Alexander Payne es uno de los grandes retratistas de perdedores del cine americano. Sus protagonistas son hombres que de repente ven cómo el mundo que daban por supuesto se derrumba bajo sus pies. Un maestro que pierde su trabajo, su matrimonio y hasta las facciones de su rostro (Matthew Broderick en Election); un jubilado que al enviudar lo pierde todo excepto una crisis existencial mayor que al retirarse (Jack Nicholson en A propósito de Schmidt); un cretino que, a punto de casarse, se da cuenta de que sabe mucho de vino pero nada de la vida (Paul Giamatti en Entre copas)... Gente así. Gente como el protagonista de su nueva película, un tipo incapaz de lograr nada. Ni siquiera que los demás pronuncien bien su nombre.

CUERPOS QUE EMPEQUEÑECEN

Decir que Una vida a lo grande habla de gente cuyo cuerpo empequeñece hasta un tamaño ligeramente superior al de un saltamontes inevitablemente trae a la mente Cariño, he encogido a los niños (1989). Obviamente no es eso; de lo contrario no sería una película de Payne, ni la protagonizaría Matt Damon, ni estaría inaugurando la Mostra. Es algo mucho más ambicioso: una parábola sobre quiénes somos y cómo vivimos. Esa es la idea. Y la película la materializa solo a medias.

El mundo en el que Una vida a lo grande transcurre es un lugar superpoblado y supercontaminado en el que los recursos naturales escasean y las desigualdades crecen dramáticamente. La reducción física de la población, descubierta al principio de la película, solucionará todo eso. En la práctica, sin embargo, los motivos por los que la gente decide empequeñecerse no tienen nada de humanitarios. Unos lo hacen para superar penurias económicas, otros para enriquecerse explotando a los demás, otros para migrar ilegalmente.

Para contemplar ese proceso Payne nos lleva de la mano de Paul Safranek, el tipo de individuo deprimentemente normal que solo Tom Hanks interpreta tan bien como Damon. Paul y su esposa (Kristen Wiig) deciden encogerse pero en el último minuto, cuando él ya se ha sometido a la intervención, ella se echa atrás.

Decíamos que Una vida a lo grande (estreno, 22 de diciembre) materializa sus ideas a medias, y literalmente es una película dividida en dos mitades. Y la primera de ellas es extraordinaria. Payne logra dotar de total verosimilitud una premisa ridícula, en buena medida por la destreza con la que la envuelve de interrogantes fascinantes, sobre qué contribución haría la gente pequeña al entramado social y de qué derechos deberían gozar, y sobre el impacto negativo en la economía.

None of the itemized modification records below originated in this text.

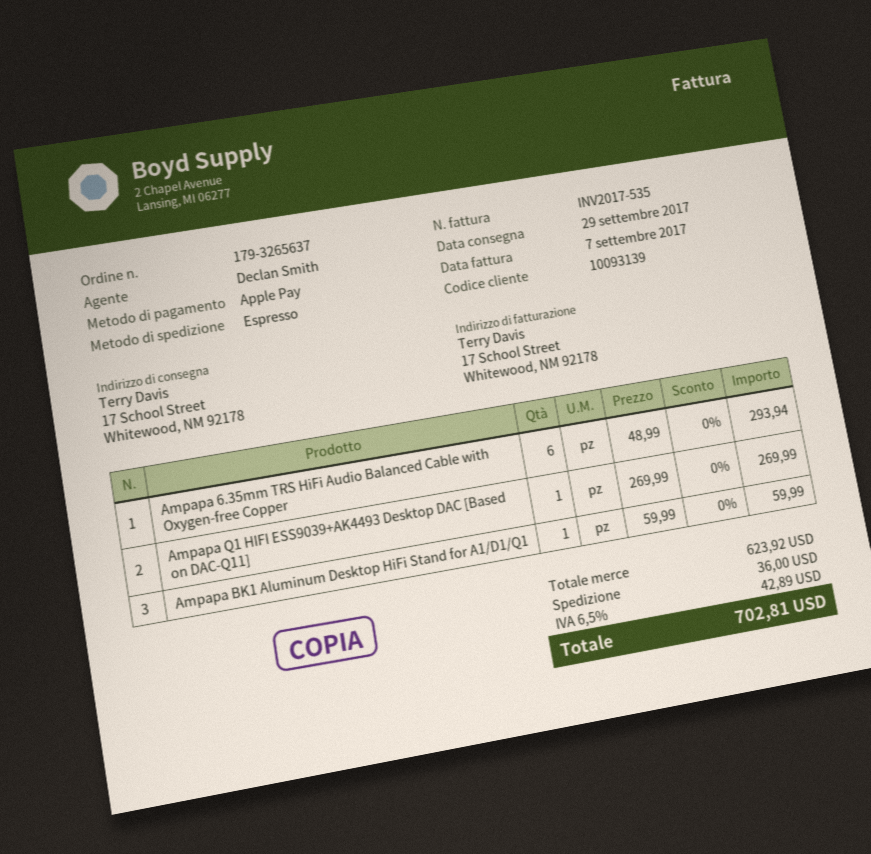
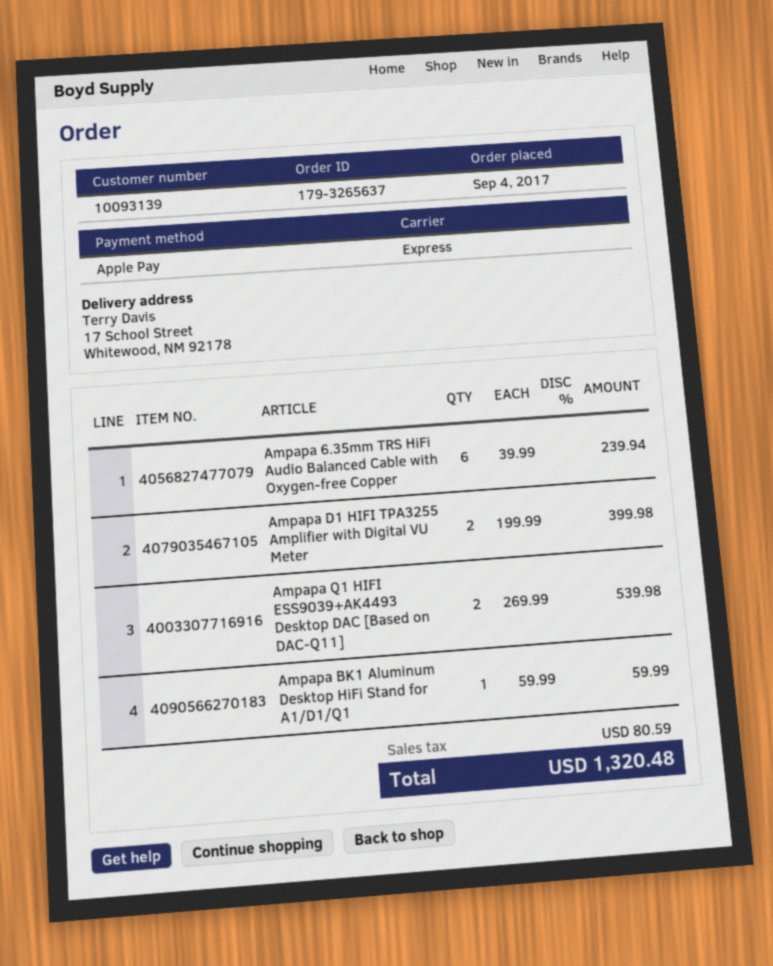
Ampapa 6.35mm TRS HiFi Audio Balanced Cable with Oxygen-free Copper: 6 x 48.99 = 293.94 -> 6 x 39.99 = 239.94
Ampapa Q1 HIFI ESS9039+AK4493 Desktop DAC [Based on DAC-Q11]: 1 x 269.99 = 269.99 -> 2 x 269.99 = 539.98
Ampapa D1 HIFI TPA3255 Amplifier with Digital VU Meter: none -> 2 x 199.99 = 399.98
shipping: 36.00 -> none
tax: 42.89 -> 80.59
total: 702.81 -> 1320.48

En la segunda mitad, sin embargo, Payne deja de explorar a fondo el fascinante mundo que ha creado para cerrar plano sobre Paul y su odisea personal, a través de la que descubrirá que cuando una puerta se cierra otras dos se abren y que nunca es tarde para convertirnos en quienes estamos llamados a ser. El problema no es solo que esas reflexiones son más bien típicas, sino que las articula torpemente.

Los daños que su presencia causa en la película son solo moderados. Payne vuelve a demostrar qué bien se le da equilibrar lo absurdo y lo conmovedor, y provocar la hilaridad sin convertir a sus personajes en caricaturas. En realidad, Una vida a lo grande es en última instancia menos criticable por lo que se conforma con ser que por todo lo que podría haber sido.